(Content revision data)
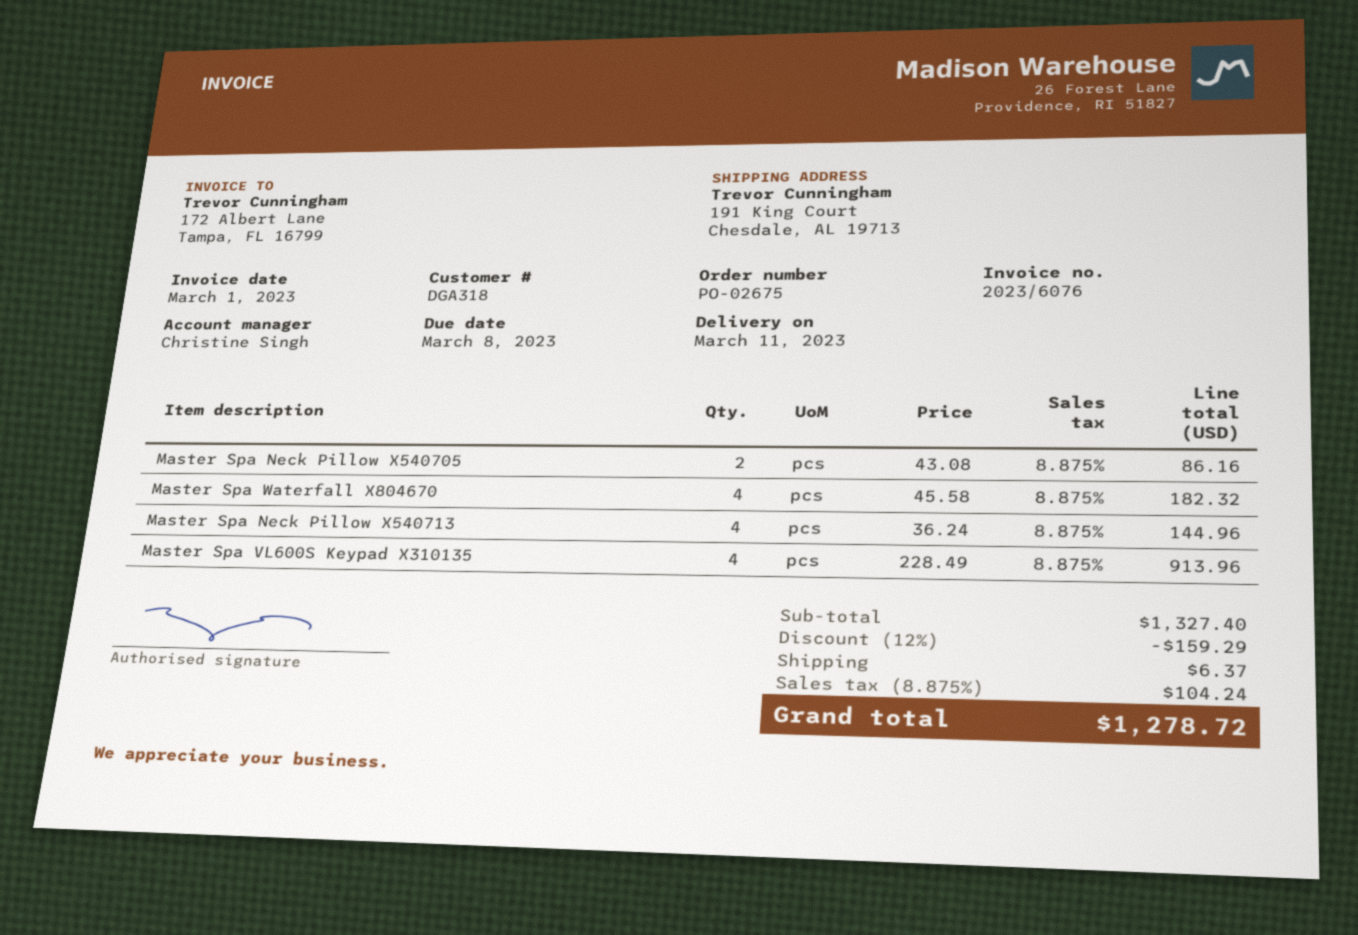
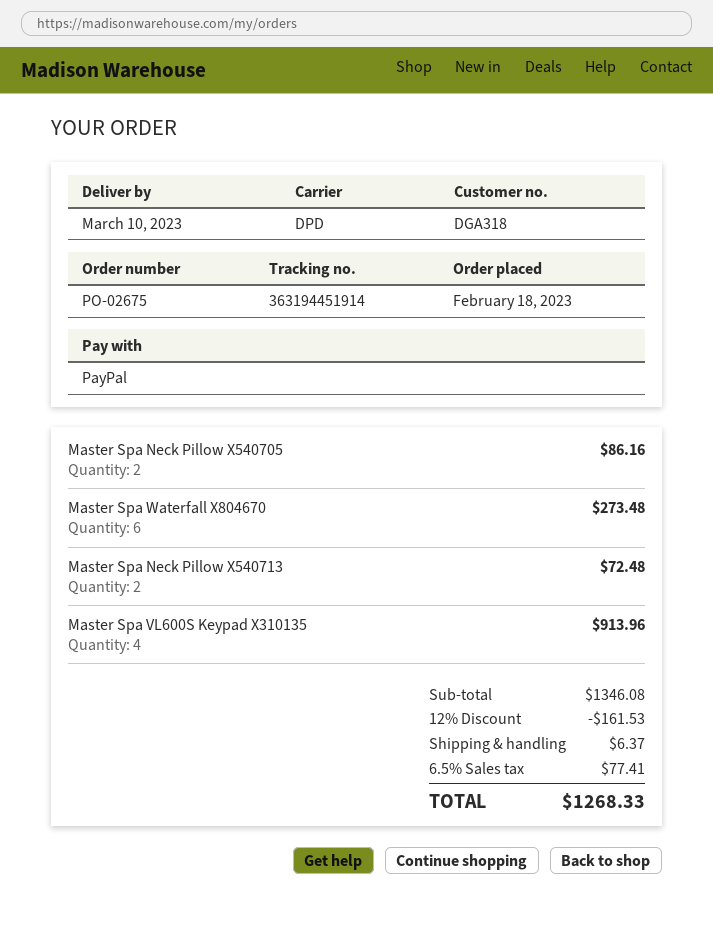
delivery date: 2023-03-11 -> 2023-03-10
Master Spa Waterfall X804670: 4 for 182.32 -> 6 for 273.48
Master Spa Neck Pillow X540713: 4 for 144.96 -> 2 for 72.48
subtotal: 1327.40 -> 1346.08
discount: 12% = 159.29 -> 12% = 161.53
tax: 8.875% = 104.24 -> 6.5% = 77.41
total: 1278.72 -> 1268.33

==

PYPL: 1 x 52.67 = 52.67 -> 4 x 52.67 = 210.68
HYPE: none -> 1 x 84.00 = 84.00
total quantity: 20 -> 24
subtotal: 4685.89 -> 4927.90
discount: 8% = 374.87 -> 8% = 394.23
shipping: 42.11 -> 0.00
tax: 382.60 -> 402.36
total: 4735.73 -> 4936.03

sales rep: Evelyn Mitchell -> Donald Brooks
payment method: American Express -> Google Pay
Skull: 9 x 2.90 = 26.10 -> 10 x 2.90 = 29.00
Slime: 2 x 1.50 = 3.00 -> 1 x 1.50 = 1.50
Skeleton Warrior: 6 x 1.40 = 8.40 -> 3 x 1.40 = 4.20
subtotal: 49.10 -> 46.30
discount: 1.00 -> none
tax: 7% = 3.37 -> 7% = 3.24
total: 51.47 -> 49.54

Task details: Your reply is to repeat, unchanged, the lines above running from the one with "sales rep: Evelyn Mitchell -> Donald Brooks" up to and including the one with "total: 51.47 -> 49.54".

Solution for this task:
sales rep: Evelyn Mitchell -> Donald Brooks
payment method: American Express -> Google Pay
Skull: 9 x 2.90 = 26.10 -> 10 x 2.90 = 29.00
Slime: 2 x 1.50 = 3.00 -> 1 x 1.50 = 1.50
Skeleton Warrior: 6 x 1.40 = 8.40 -> 3 x 1.40 = 4.20
subtotal: 49.10 -> 46.30
discount: 1.00 -> none
tax: 7% = 3.37 -> 7% = 3.24
total: 51.47 -> 49.54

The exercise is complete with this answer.